**STUDY MATERIAL:**
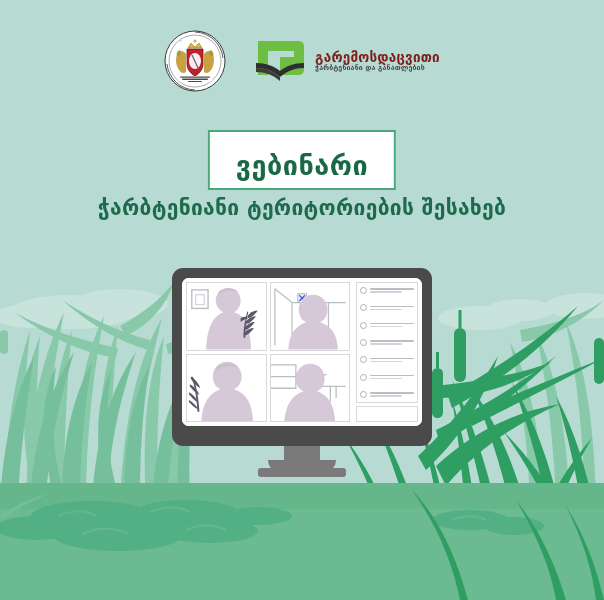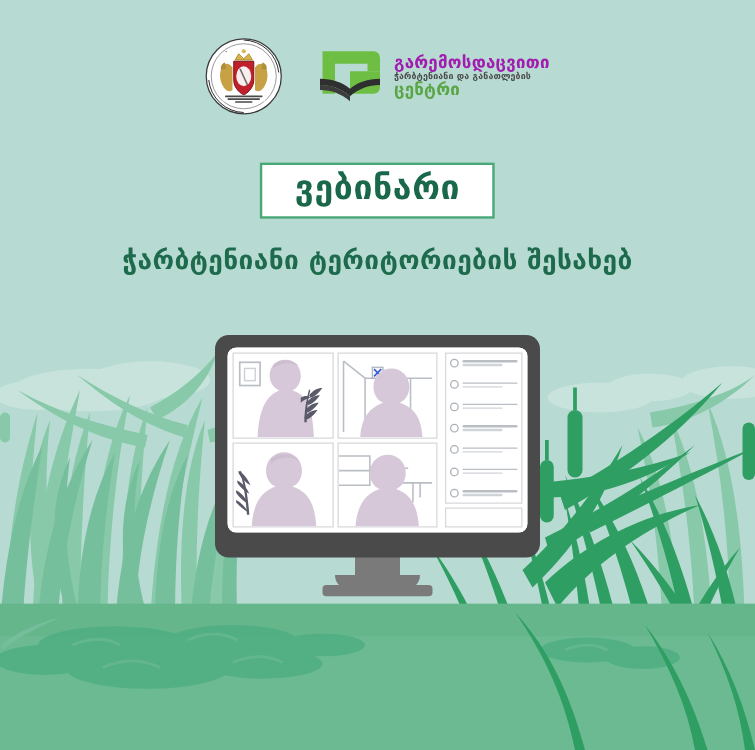--- a/index.html
+++ b/index.html
@@ -17,29 +17,29 @@
   
   .logo-row{
     position:absolute;left:0;top:26px;width:604px;height:70px;
     display:flex;align-items:center;justify-content:center;gap:26px;
     z-index:8;
   }
   .emblem{width:62px;height:62px;position:relative;flex:0 0 auto;}
   .eic-logo{display:flex;align-items:center;gap:7px;flex:0 0 auto;}
   .eic-mark{width:56px;height:52px;flex:0 0 auto;position:relative;}
   .eic-text{display:flex;flex-direction:column;line-height:1.05;}
-  .eic-l1{font-size:13.5px;font-weight:700;color:#a21caf;letter-spacing:.2px;white-space:nowrap;}
+  .eic-l1{font-size:13.5px;font-weight:700;color:#7f1d1d;letter-spacing:.2px;white-space:nowrap;}
   .eic-l2{font-size:7.1px;font-weight:700;color:#4a4a4a;letter-spacing:.1px;white-space:nowrap;}
   .eic-l3{font-size:13.5px;font-weight:700;color:#5aa546;letter-spacing:.2px;white-space:nowrap;}
 
   
   .webinar-box{
     position:absolute;left:50%;top:130px;transform:translateX(-50%);
     background:#ffffff;border:2px solid #49a877;
-    padding:5px 26px 9px 26px;z-index:8;
+    padding:20px 26px 9px 26px;z-index:8;
   }
   .webinar-label{
     font-size:27px;font-weight:700;color:#19684a;letter-spacing:.5px;
     white-space:nowrap;line-height:1;
   }
   .subtitle{
     position:absolute;left:0;top:196px;width:604px;text-align:center;z-index:8;
     font-size:21px;font-weight:700;color:#1d6b4c;letter-spacing:.3px;
     white-space:nowrap;
   }
@@ -277,21 +277,20 @@
           <path d="M6 6 L46 6 C50 6 52 8 52 12 L52 22 L42 22 L42 16 L16 16 L16 40 L6 40 Z" fill="#6fbe44"></path>
           <path d="M28 22 L52 22 L52 34 C52 38 50 40 46 40 L28 40 Z" fill="#6fbe44"></path>
 
           <path d="M4 28 C 14 28 22 31 28 36 C 34 31 42 28 52 28 L52 33 C 43 33 35 36 28 42 C 21 36 13 33 4 33 Z" fill="#2f2f2f"></path>
           <path d="M4 33 C 13 33 21 36 28 42 L28 46 C 21 40 13 37 4 37 Z" fill="#3c3c3c"></path>
         </svg>
       </div>
       <div class="eic-text">
         <div class="eic-l1">გარემოსდაცვითი</div>
         <div class="eic-l2">ჭარბტენიანი და განათლების</div>
-        <div class="eic-l3">ცენტრი</div>
       </div>
     </div>
   </div>
 
   <div class="webinar-box">
     <div class="webinar-label">ვებინარი</div>
   </div>
 
   <div class="subtitle">ჭარბტენიანი ტერიტორიების შესახებ</div>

**EXERCISE:**
Reproduce every line of the records containing the string "webinar".

**REPLY:**
   .webinar-box{
   .webinar-label{
   <div class="webinar-box">
     <div class="webinar-label">ვებინარი</div>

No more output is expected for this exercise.